Jesteśmy na tyle zabezpieczeni, że ewentualny lockdown nie będzie dla nas problemem – mówi w rozmowie z DGP Paweł Jaroszek, wiceprezes ZUS.

W rozmowie z Dominiką Sikorą podczas Europejskiego Kongresu Finansowego w Sopocie wiceprezes odniósł się do informacji ZUS na temat finansów Funduszu Ubezpieczeń Społecznych za pierwsze półrocze 2021.

- Nasza sytuacja jest bardzo dobra. Wróciliśmy już do tych parametrów, które FUS prezentował przed pandemią Covid-19. Wskaźnik pokrycia sięgnął nieco ponad 80% – mówił Jaroszek. - Wpływy składkowe zależą przede wszystkim od tego, co się dzieje na rynku pracy. Sytuacja na rynku pracy jest zaś bardzo dobra. Jeśli spojrzymy na takie parametry makroekonomiczne jak wysokość wynagrodzeń, to tutaj mamy wzrost o 7,6%. To wprost przekłada się na dużą dynamikę wzrostu do Funduszu.

Wiceprezes zastrzegł, że na wyniki wpływają też różne sytuacje pandemiczne w 2020 i 2021 r. Przekazał też, że ZUS – poza opublikowanymi danymi półrocznymi - dysponuje już danymi za lipiec i sierpień, ktore również są optymistyczne.

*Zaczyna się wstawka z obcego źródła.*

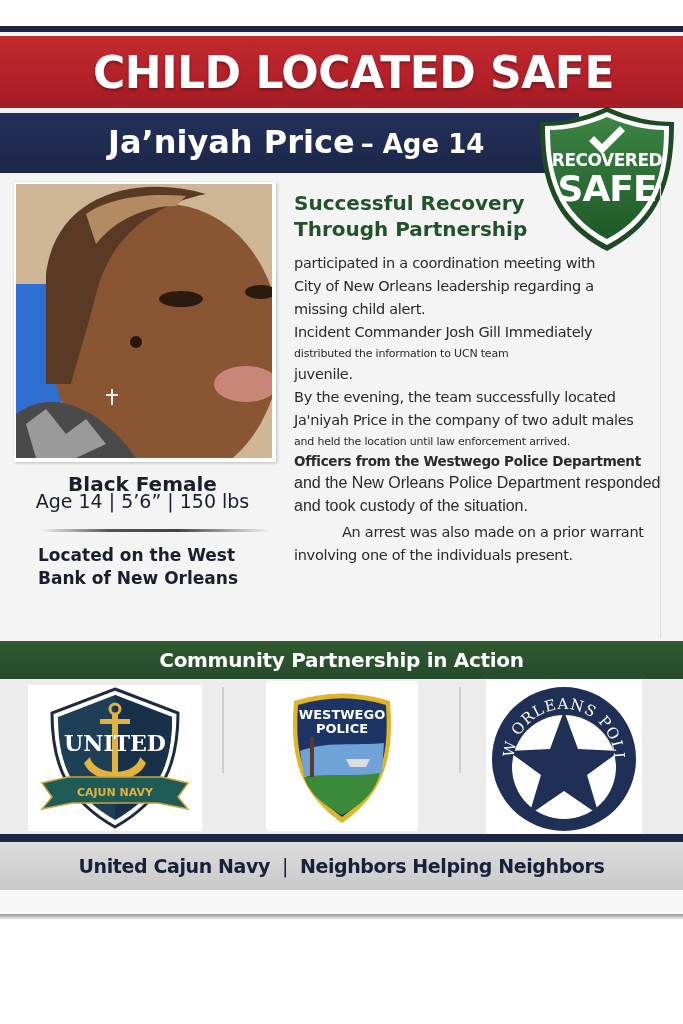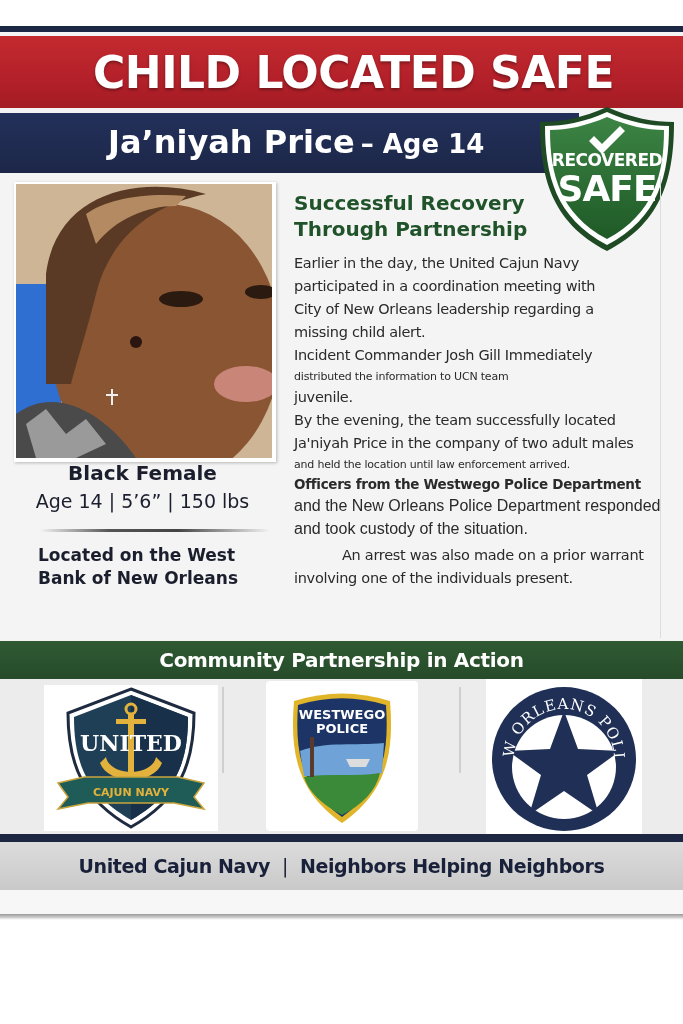"Earlier in the day, the" p.l1 { html: <p>Earlier in the day, the United Cajun Navy</p> -> none }
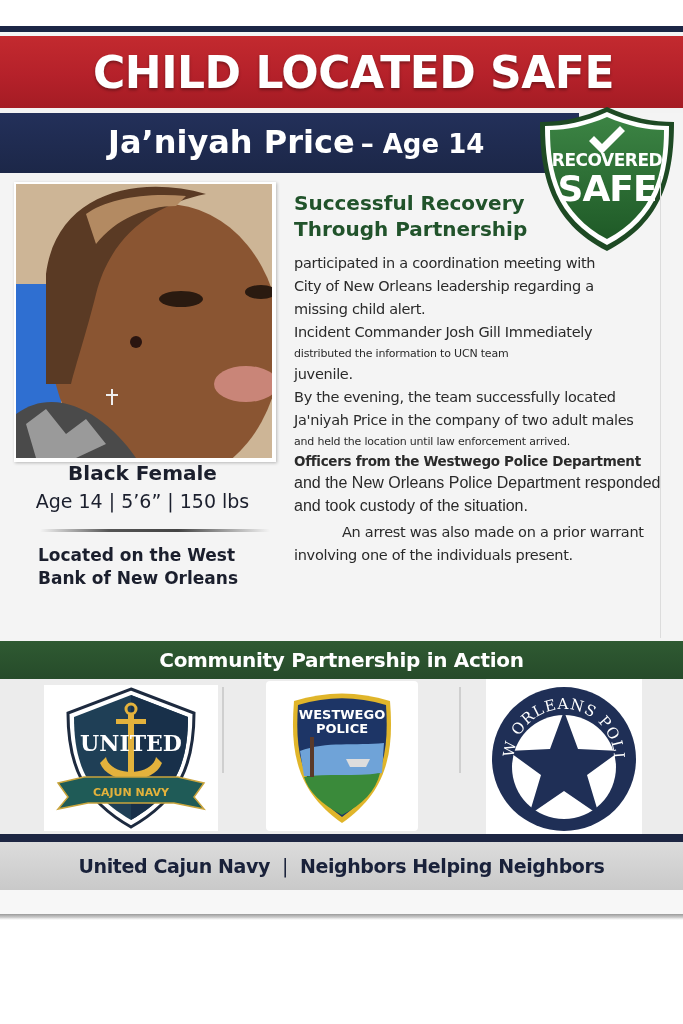"Black Female" .desc1 { top: 1px -> 12px }
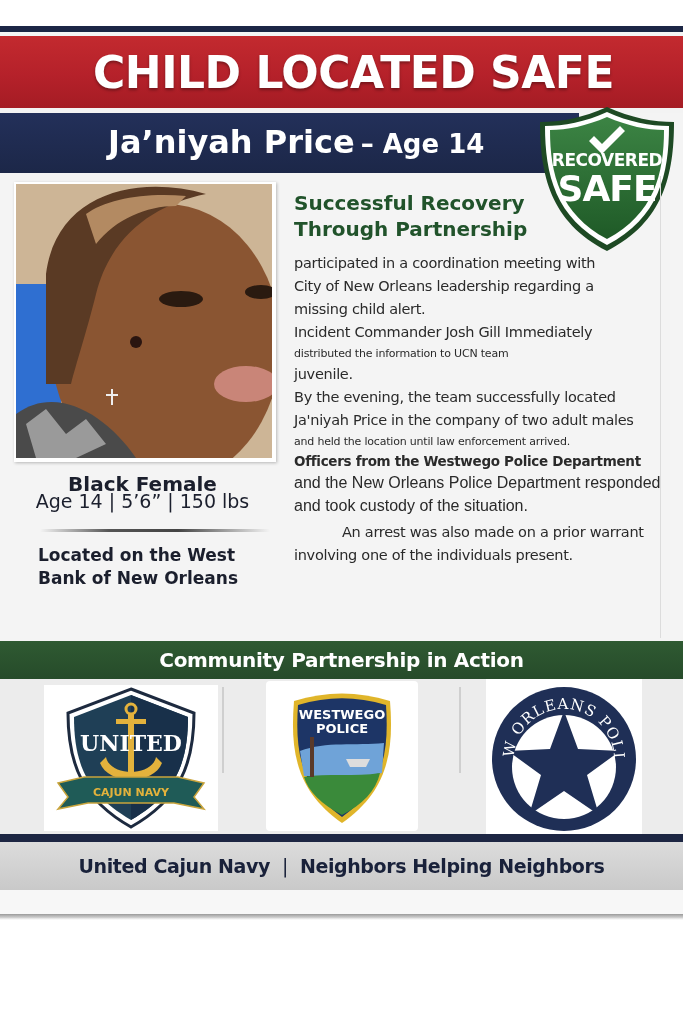"UNITED" .logo-ucn { margin-left: 16px -> none }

- Liczymy, że w tym roku przekroczymy 200 mld zł jeśli chodzi o wpływy ze składek., czyli troszeczkę więcej niż spodziewaliśmy się rok temu, planując budżet FUS na ten rok – podsumował wiceprezes.

Co jednak w sytuacji, gdyby został wprowadzony kolejny lockdown?

- Jesteśmy na tyle zabezpieczeni, że nie będzie to dla nas żadnym problem. Natomiast liczę, że z takiej skali zjawiskami negatywnymi, z jakimi mieliśmy do czynienia w II kwartale roku 2020., w tym roku już się nie spotkamy – odpowiedział Paweł Jaroszek.